I have a small black circle tattoo on my elbow that I got when I was 19. It’s supposed to symbolize holism. I had a basic understanding of the concept when I got it, and it really resonated at the time, but I never really came up with a solid “elevator explanation” to answer the question “what’s your tat mean?”
I always fumble through and my answer generally sucks, so I just started telling people it was a blank emotiji waiting for a face to be drawn in it. (Sometimes, this gets taken up with creative results.)
It’s a big concept, small tat, and people don’t really want to hear my life story. But it’s important to me. Increasingly so. And I should own the story of it. So … without further adieu it’s time for a definition check up. WTF is holism and what does this tattoo mean to me?

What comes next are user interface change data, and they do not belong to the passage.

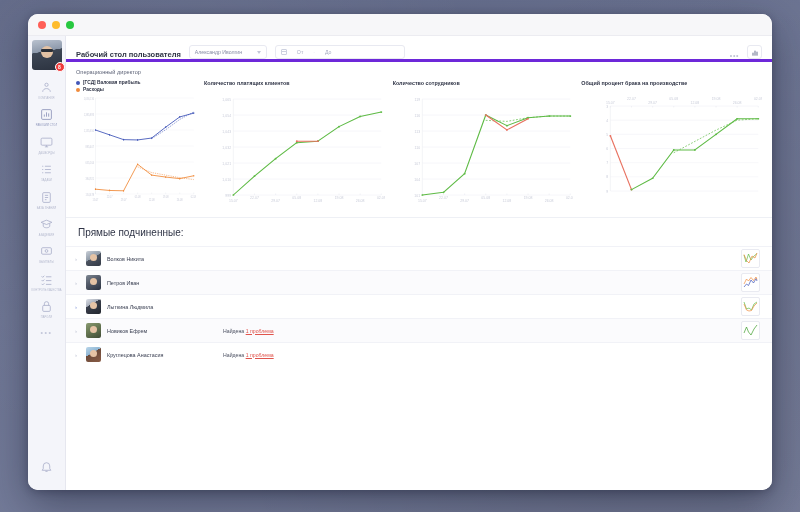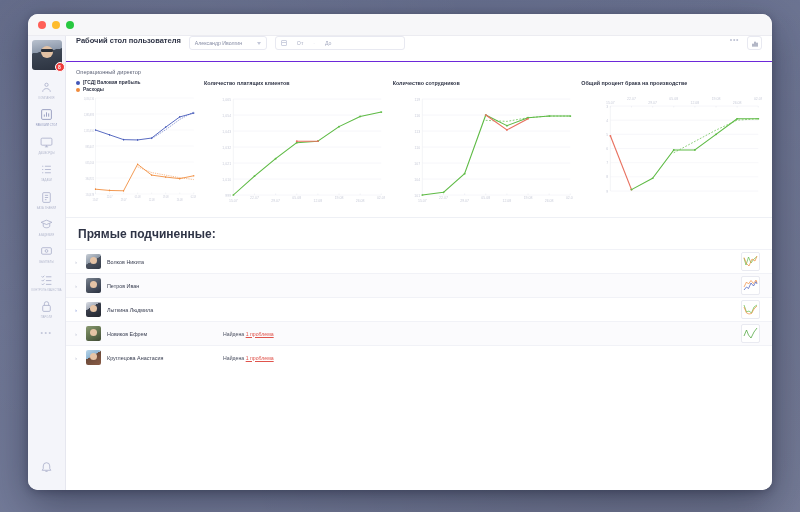--- a/index.html
+++ b/index.html
@@ -111,8 +111,8 @@
 
   .topbar {
     height: 26px; flex: 0 0 26px;
-    border-bottom: 1px solid #6d28d9;
-    display: flex; align-items: flex-start; padding: 0 10px; gap: 8px;
+    border-bottom: 3px solid #6d28d9;
+    display: flex; align-items: flex-end; padding: 0 10px; gap: 8px;
   }
   .page-title { font-size: 7.5px; font-weight: bold; color: #2f3murky; color:#2f3446; white-space: nowrap; }
   .select-box {

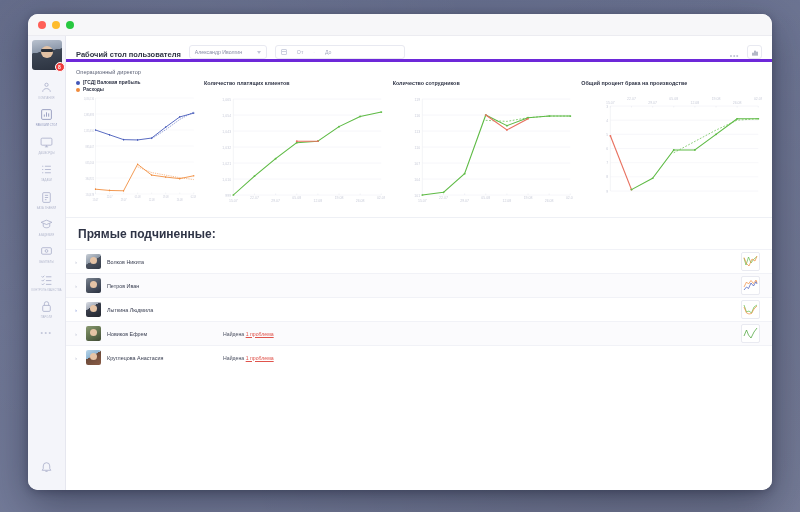--- a/index.html
+++ b/index.html
@@ -159,7 +159,7 @@
   
   .subs { margin-top: 10px; border-top: 1px solid #eef0f5; }
   .subs-head {
-    font-size: 12px; font-weight: bold; color: #2f3446;
+    font-size: 10px; font-weight: normal; color: #2f3446;
     padding: 9px 0 8px 12px;
   }
   .sub-row {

According to Wikipedia: Holism is the idea that systems (physical, biological, chemical, social, economic, mental, linguistic, etc.) and their properties should be viewed as wholes, not as collections of parts.

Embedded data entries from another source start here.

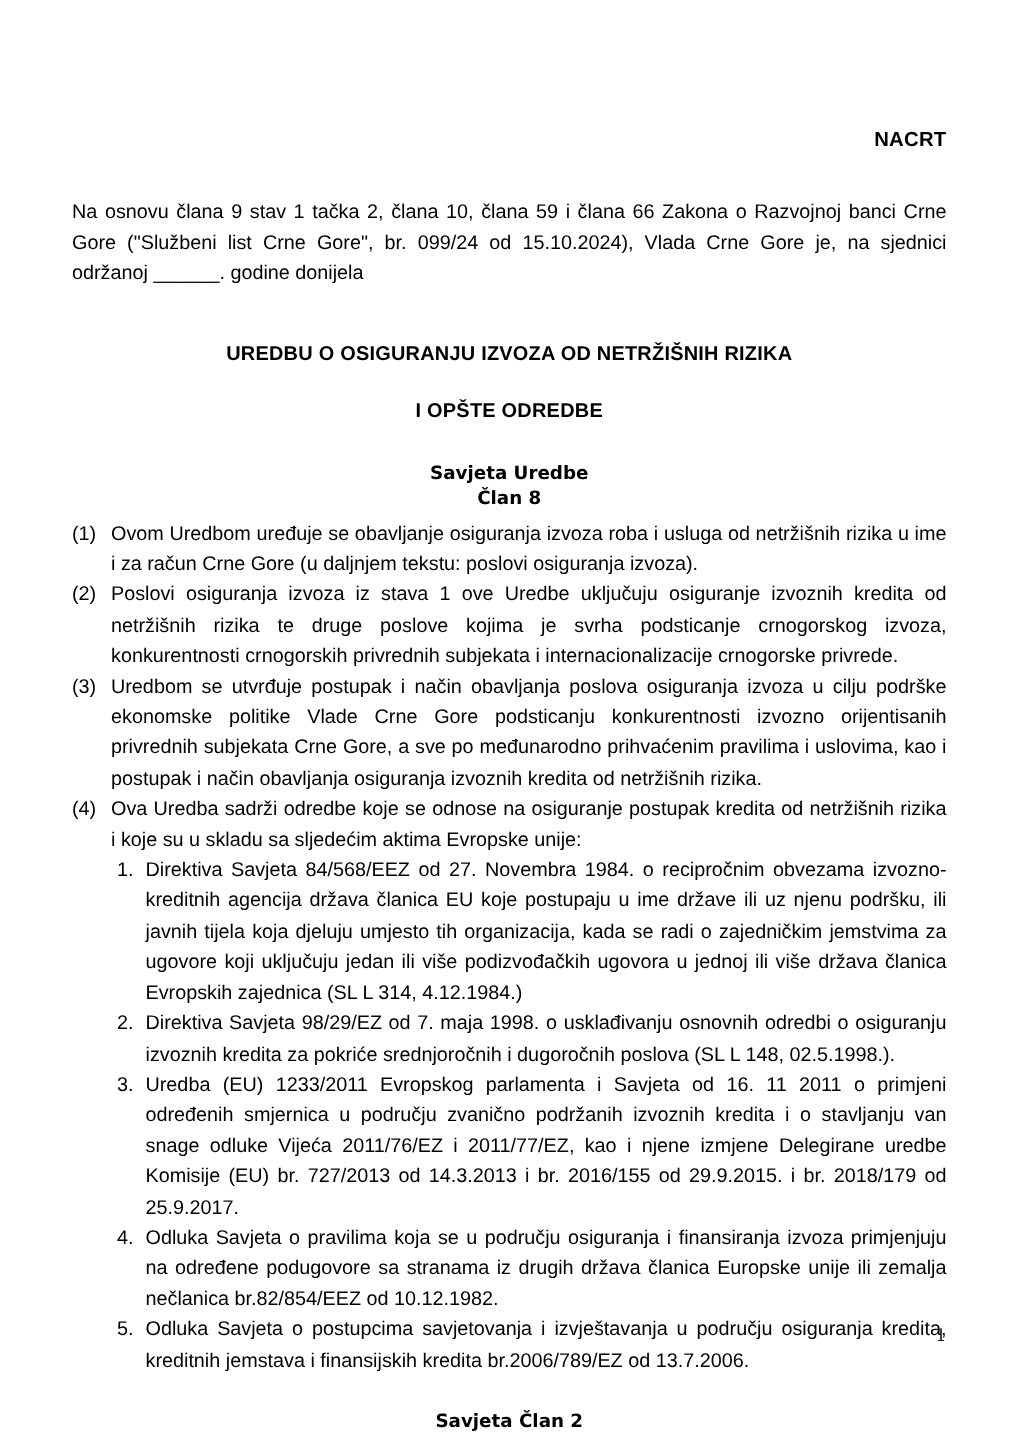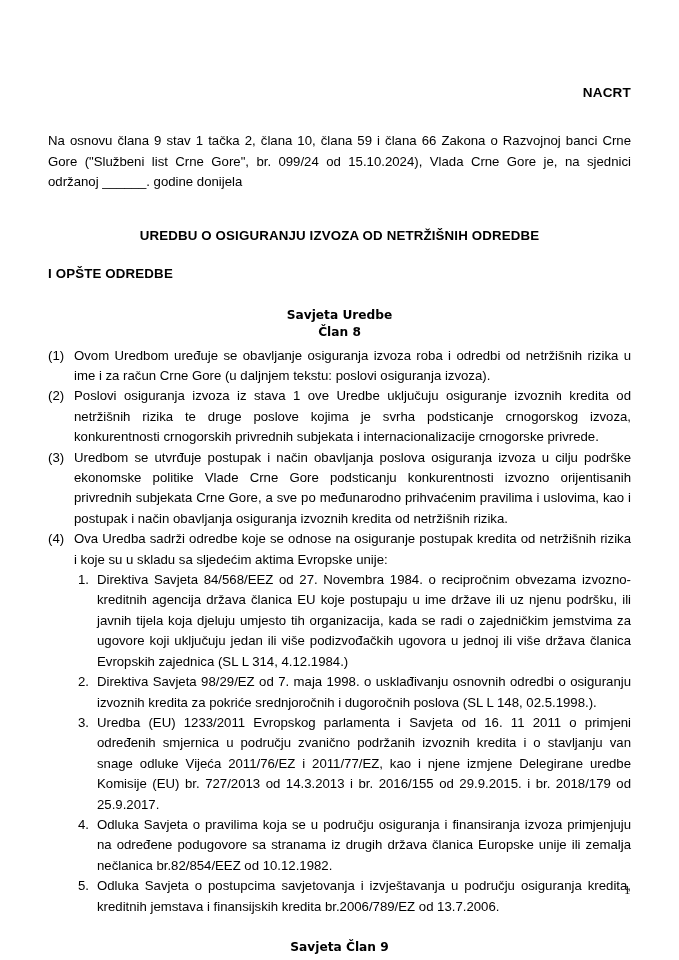--- a/index.html
+++ b/index.html
@@ -161,7 +161,7 @@
 
     <div class="intro">Na osnovu člana 9 stav 1 tačka 2, člana 10, člana 59 i člana 66 Zakona o Razvojnoj banci Crne Gore ("Službeni list Crne Gore", br. 099/24 od 15.10.2024), Vlada Crne Gore je, na sjednici održanoj ______. godine donijela</div>
 
-    <div class="doc-title">UREDBU O OSIGURANJU IZVOZA OD NETRŽIŠNIH ODREDBE</div>
+    <div class="doc-title">UREDBU O OSIGURANJU IZVOZA OD NETRŽIŠNIH RIZIKA</div>
 
     <div class="section-title">I  OPŠTE ODREDBE</div>
 

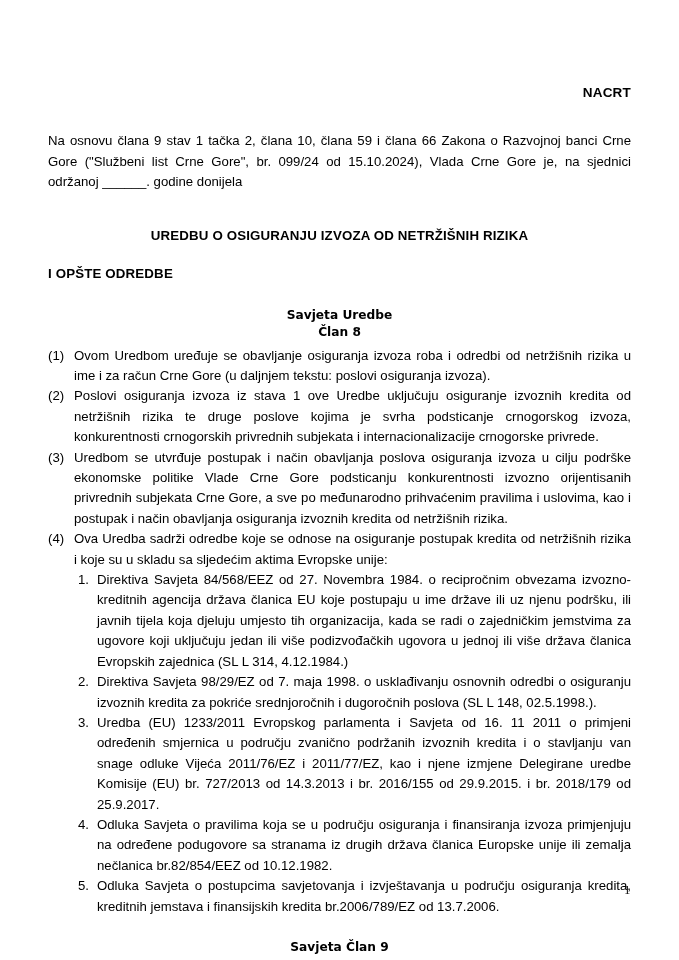--- a/index.html
+++ b/index.html
@@ -64,6 +64,7 @@
 
   .section-title {
     margin-top: 22px;
+    text-align: center;
     font-size: 13.3px;
     font-weight: bold;
     letter-spacing: 0.15px;

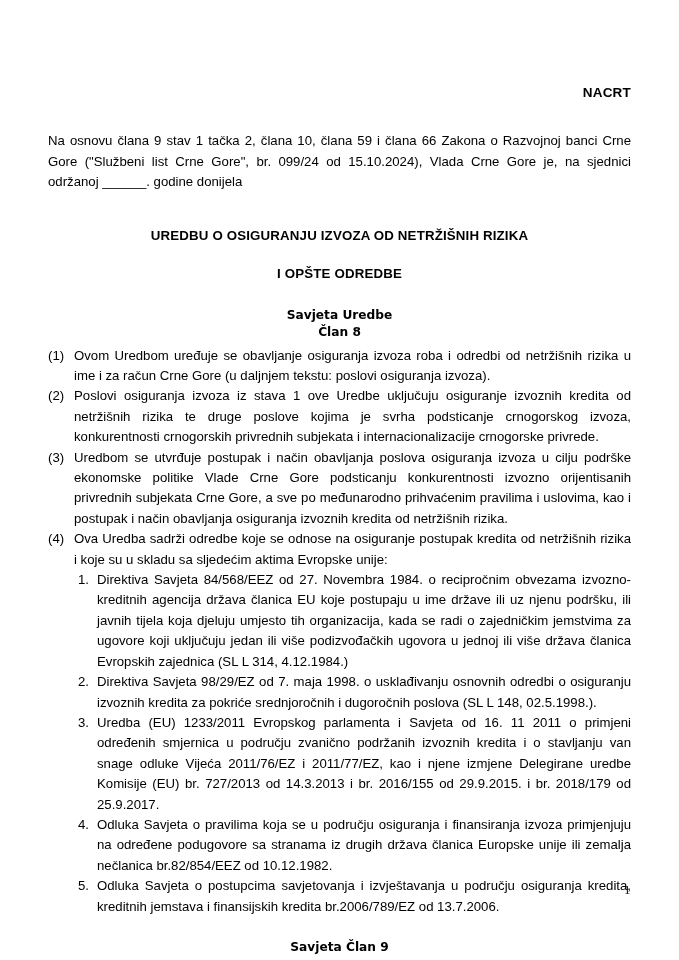--- a/index.html
+++ b/index.html
@@ -174,7 +174,7 @@
     <ol class="para-list">
       <li>
         <span class="marker">(1)</span>
-        <span>Ovom Uredbom uređuje se obavljanje osiguranja izvoza roba i odredbi od netržišnih rizika u ime i za račun Crne Gore (u daljnjem tekstu: poslovi osiguranja izvoza).</span>
+        <span>Ovom Uredbom uređuje se obavljanje osiguranja izvoza roba i usluga od netržišnih rizika u ime i za račun Crne Gore (u daljnjem tekstu: poslovi osiguranja izvoza).</span>
       </li>
       <li>
         <span class="marker">(2)</span>

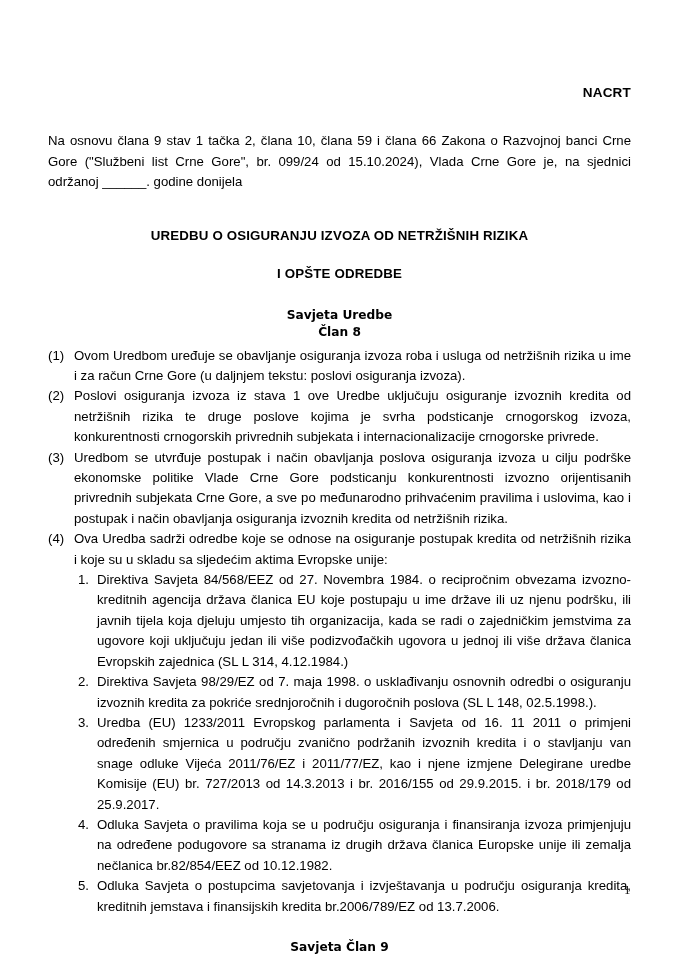--- a/index.html
+++ b/index.html
@@ -215,7 +215,7 @@
 
     <div class="closing-head">
       <span class="art-sub">Savjeta</span>
-      <span class="art-sub">Član 9</span>
+      <span class="art-sub">Član 2</span>
     </div>
 
   </div>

Holism is about unity, to me. It’s the idea that our human “systems” are more than sums of their parts, and they are effected by one another. (For example, a diet is more than the sum of it’s nutrient parts, a relationship is more than the sum of it’s interactions, a language is more than the sum of it’s words, etc.) It’s a simple enough philosophy that sums up how I think about myself, and myself in the world.

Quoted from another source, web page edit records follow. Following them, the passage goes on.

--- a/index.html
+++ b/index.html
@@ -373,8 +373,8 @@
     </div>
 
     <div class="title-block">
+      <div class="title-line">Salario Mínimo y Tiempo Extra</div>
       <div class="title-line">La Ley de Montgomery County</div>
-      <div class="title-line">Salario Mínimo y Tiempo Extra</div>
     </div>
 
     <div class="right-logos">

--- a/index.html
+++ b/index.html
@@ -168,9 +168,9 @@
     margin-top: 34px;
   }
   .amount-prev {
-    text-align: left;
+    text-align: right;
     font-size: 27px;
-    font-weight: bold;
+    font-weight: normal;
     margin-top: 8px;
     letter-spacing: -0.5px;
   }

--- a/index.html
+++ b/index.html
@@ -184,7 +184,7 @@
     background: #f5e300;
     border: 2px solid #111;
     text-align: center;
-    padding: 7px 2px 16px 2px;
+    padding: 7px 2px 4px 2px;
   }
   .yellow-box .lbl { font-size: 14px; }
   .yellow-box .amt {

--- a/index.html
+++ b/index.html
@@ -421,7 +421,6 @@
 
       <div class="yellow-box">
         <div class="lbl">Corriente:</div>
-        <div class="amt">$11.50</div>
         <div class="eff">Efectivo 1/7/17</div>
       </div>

In recent years when I started writing more about feminism and talking more about feminism, I discovered it there, too. The personal is political was the slogan that rallied second-wave feminists – this was about our private issues often times reflecting the political status quo. (“Women’s discontent is not the neurotic lament of the maladjusted, but a response to a social structure in which women are systematically dominated, exploited, and oppressed.”)
In a holistic view of feminism, one person’s liberation benefits so much more than just one person or people. It’s about effecting a social structure. Anyway I had no real, fully formed idea about any of this when I inked it on my bod, though I do now.
I look back on that time, when I was 19, an I’m pretty sure the only reference for the term I had was the holistic doctor I went to about chronic migraines, and I can see a hint that a lot of my beliefs have been shaped by my individual experiences with health.
I don’t remember this holistic doctor relationship to be especially life-changing or anything, but she pointed me to the idea that my migraines, which I’ve had since I was a kid, were and are generally worsened by anxiety and depression. This was something I’d been struggling with but tried to hide. The cluster migraines it would manifest in over time made it hard to not notice.
Understanding that these things (my mental health and my physical health) were linked was big for me because it forced me to shift how I was living at the time – I saw that I’d have to recognize what I needed, and I’d have to let the people around me know what I needed, too, if I wanted to do what I wanted to do (things! Work and write! Hang!) Getting this tat was my tiny reminder in a sense that my self care matters.
Recently I came across a Bitch Media podcast, Self Care as a Radical Act, in which writer Evette Dionne mentions that taking care of oneself should be a priority and this should be a no-brainer, but it’s not. There’s this idea that women are not “supposed” to put themselves first, but when we put ourselves last nothing works. We suffer and the people we care for suffer.
Self-care is a radical act because it’s about saying my body, my intuition, is telling me to do something and I’m going to do it. Evette says, “Standing and saying that I matter, I come first, that what I need and I want matters, is a radical act because it goes against everything we’ve been conditioned to believe.”
THAT. Is an empowering philosophy to me. If I want to be part of a social structure that treats all women like what they do, need, and want matters, I have to recognize what I do, need and want, matters, in my own life.
Owning that belief, and wearing this tiny permanent symbol on my elbow that reminds me of the thing I need to know to take care of myself, and also showing that to the world is, in a way, radical. It’s about standing and say I matter. Tattoos are awesome for that. Self presentation can do that. Writing and blogging can do that. Our personal actions totally matter.